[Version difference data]
◇ ◇ ◇ ◇ ◇
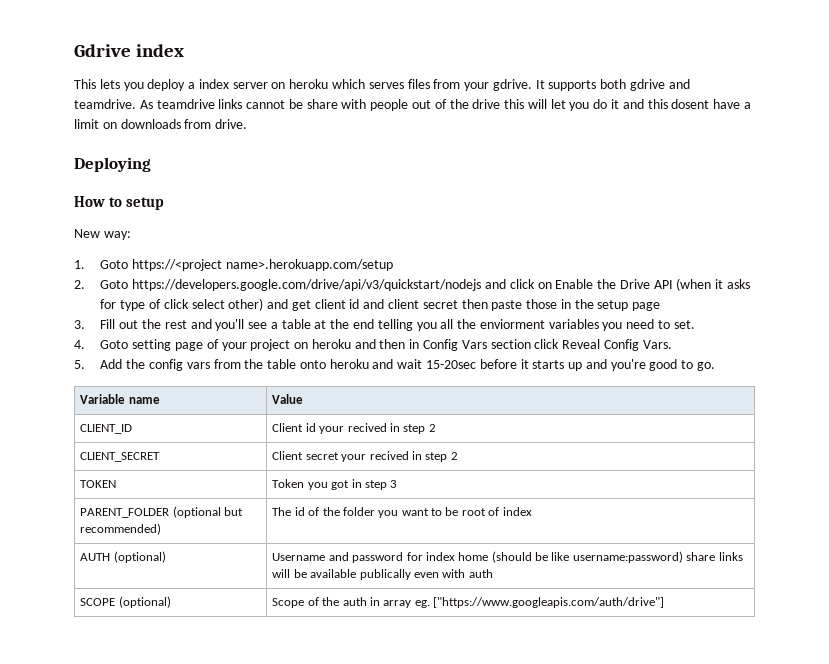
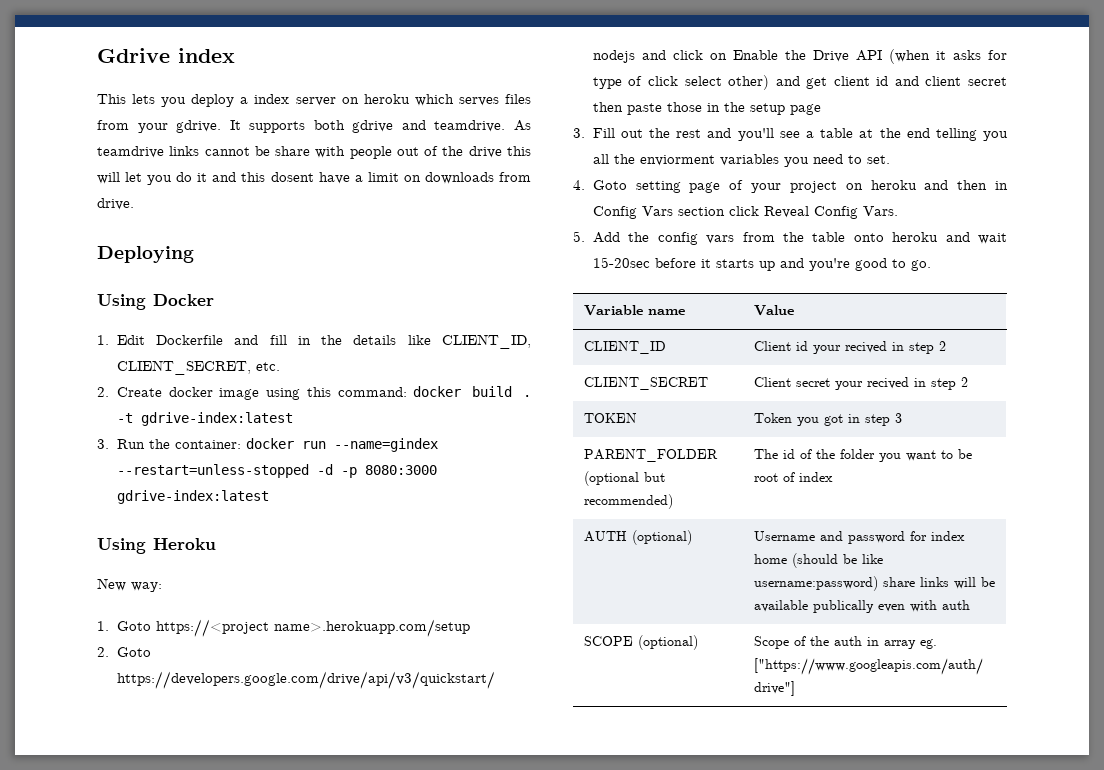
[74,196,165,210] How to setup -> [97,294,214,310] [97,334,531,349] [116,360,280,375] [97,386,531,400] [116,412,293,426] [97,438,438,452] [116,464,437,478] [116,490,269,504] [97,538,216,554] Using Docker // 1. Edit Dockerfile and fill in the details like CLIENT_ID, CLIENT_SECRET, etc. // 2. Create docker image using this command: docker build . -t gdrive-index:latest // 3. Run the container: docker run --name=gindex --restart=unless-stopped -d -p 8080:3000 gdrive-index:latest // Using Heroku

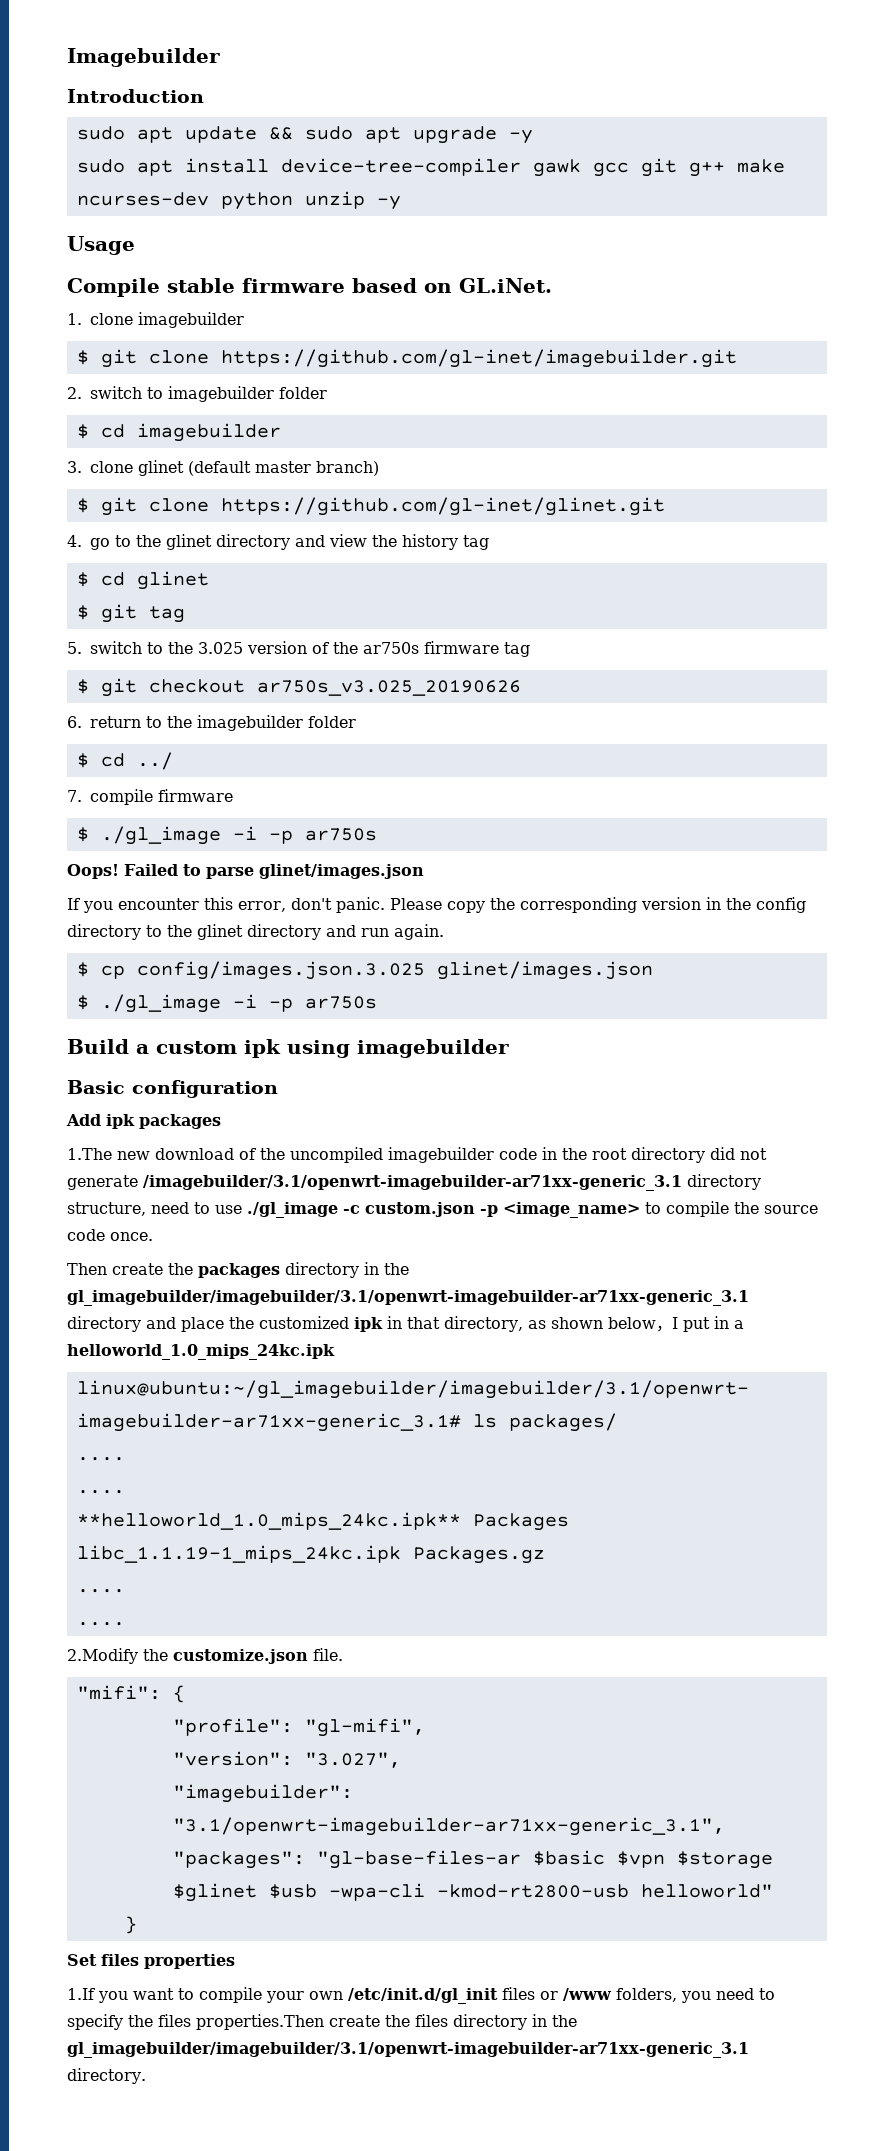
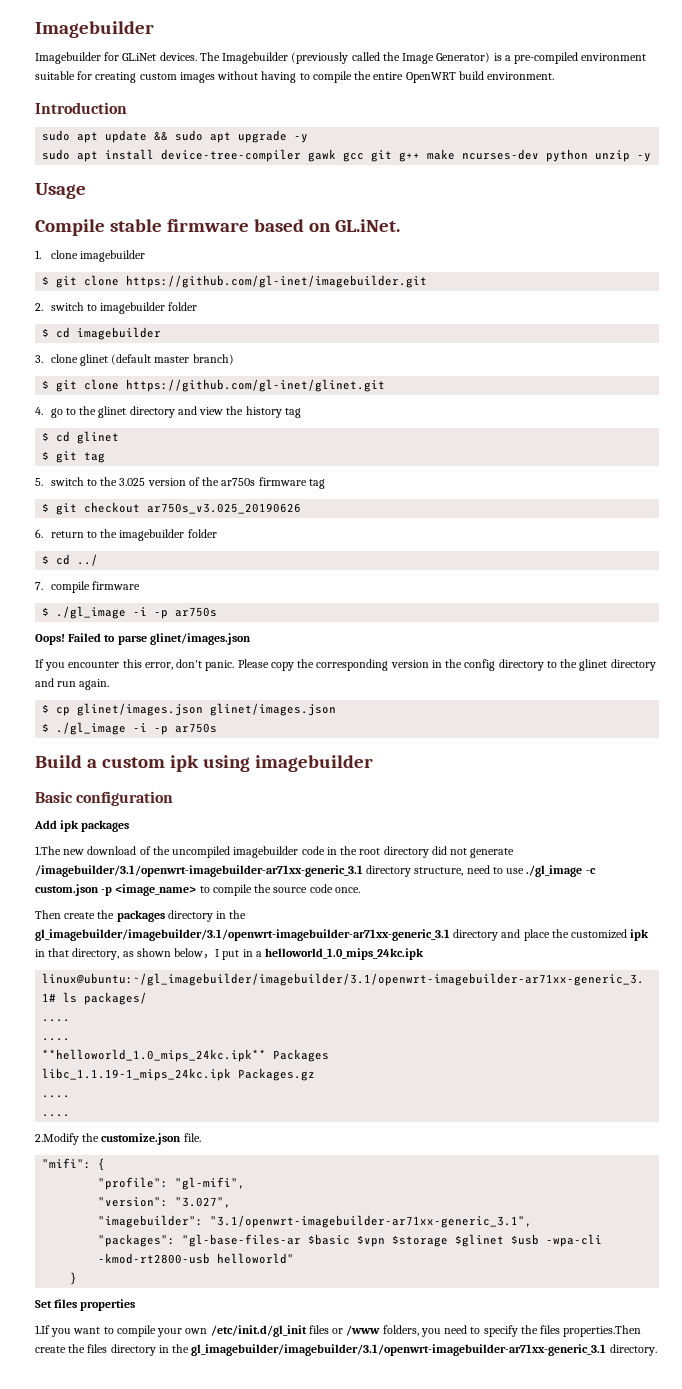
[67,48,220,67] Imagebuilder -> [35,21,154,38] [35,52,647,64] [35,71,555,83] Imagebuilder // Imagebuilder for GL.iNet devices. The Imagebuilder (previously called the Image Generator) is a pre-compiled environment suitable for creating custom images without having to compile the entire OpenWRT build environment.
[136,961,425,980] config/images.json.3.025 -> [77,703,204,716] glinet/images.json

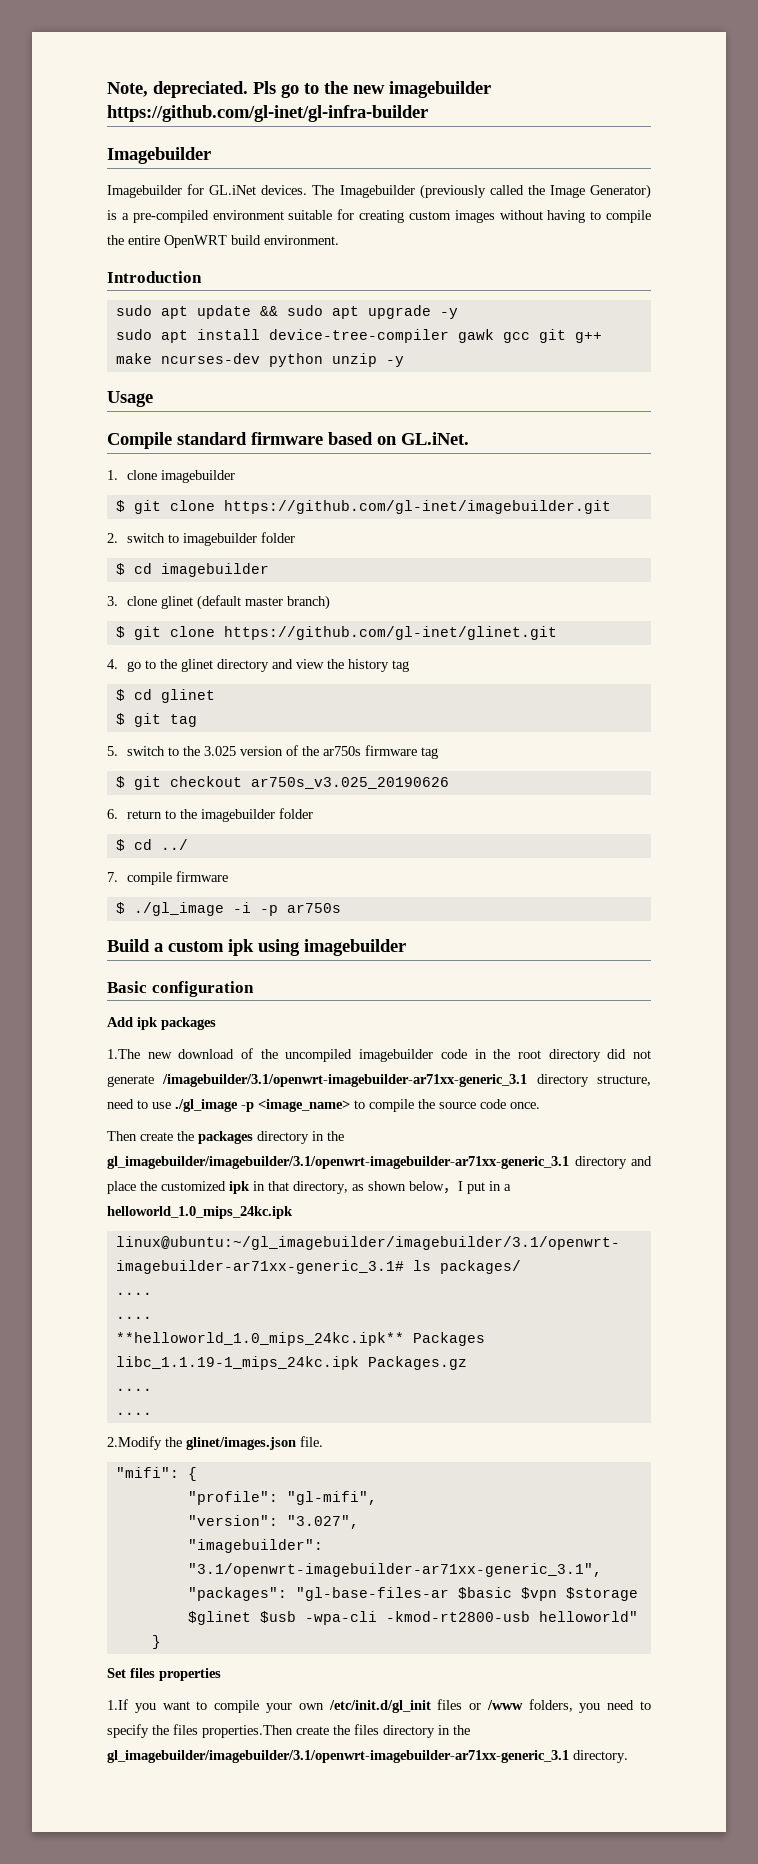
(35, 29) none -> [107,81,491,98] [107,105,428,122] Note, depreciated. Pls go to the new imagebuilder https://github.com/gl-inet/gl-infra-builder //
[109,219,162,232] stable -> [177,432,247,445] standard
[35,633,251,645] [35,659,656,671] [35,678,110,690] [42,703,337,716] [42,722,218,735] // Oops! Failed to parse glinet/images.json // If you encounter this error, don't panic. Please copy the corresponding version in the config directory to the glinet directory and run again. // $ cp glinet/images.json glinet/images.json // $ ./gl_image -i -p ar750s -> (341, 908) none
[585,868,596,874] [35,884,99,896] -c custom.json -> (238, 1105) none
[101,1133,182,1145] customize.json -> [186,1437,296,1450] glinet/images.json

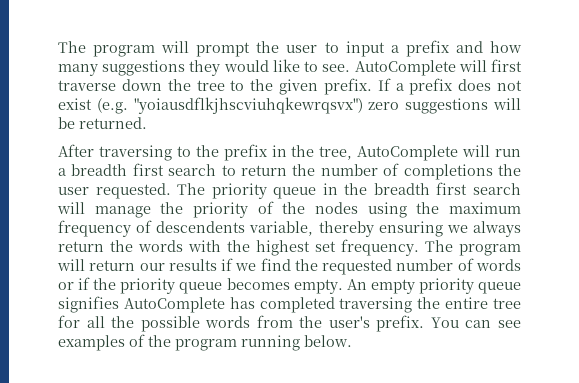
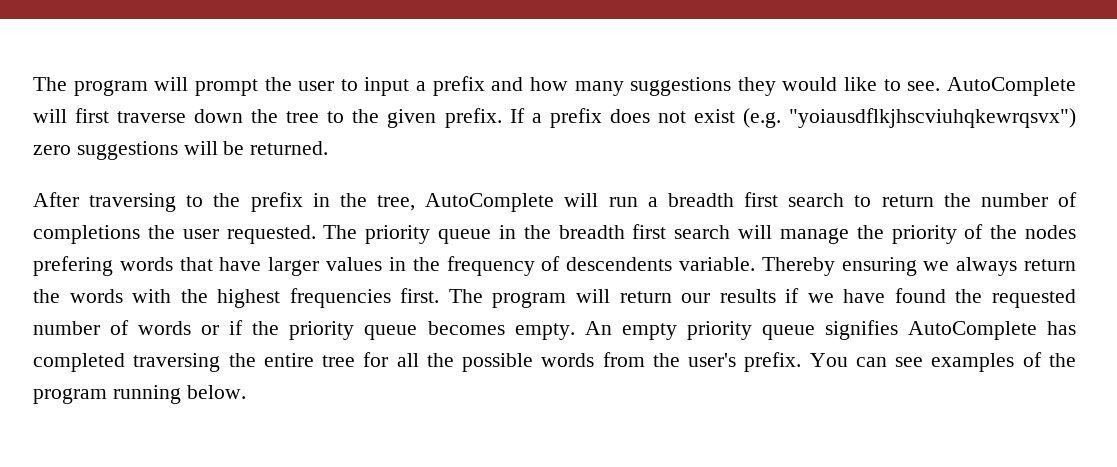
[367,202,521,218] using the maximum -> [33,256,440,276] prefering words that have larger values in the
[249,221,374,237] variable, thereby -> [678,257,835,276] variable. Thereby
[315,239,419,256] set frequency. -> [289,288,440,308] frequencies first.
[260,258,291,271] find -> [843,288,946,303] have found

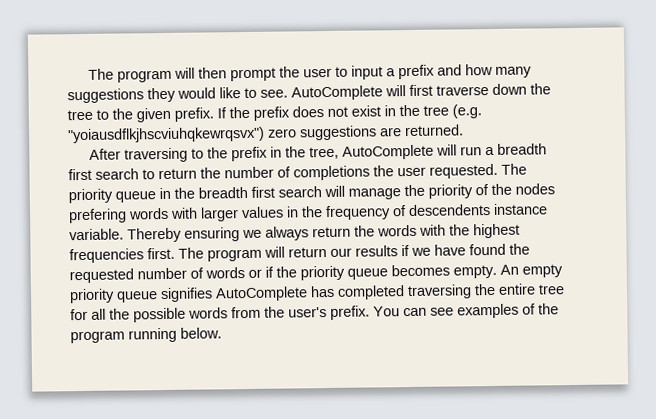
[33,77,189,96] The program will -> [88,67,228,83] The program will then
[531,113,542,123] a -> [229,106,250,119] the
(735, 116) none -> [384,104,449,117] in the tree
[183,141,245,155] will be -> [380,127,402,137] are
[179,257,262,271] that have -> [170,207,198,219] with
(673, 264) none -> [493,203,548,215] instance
◇ ◇ ◇ ◇ ◇
Beginning at the line above that contains "[136,961,425,980] config/images.json.3.025 ->" and going on through the line that contains "[109,219,162,232] stable ->", please copy every line exactly, leaving the pictures out and adding nothing.

[136,961,425,980] config/images.json.3.025 -> [77,703,204,716] glinet/images.json

(35, 29) none -> [107,81,491,98] [107,105,428,122] Note, depreciated. Pls go to the new imagebuilder https://github.com/gl-inet/gl-infra-builder //
[109,219,162,232] stable -> [177,432,247,445] standard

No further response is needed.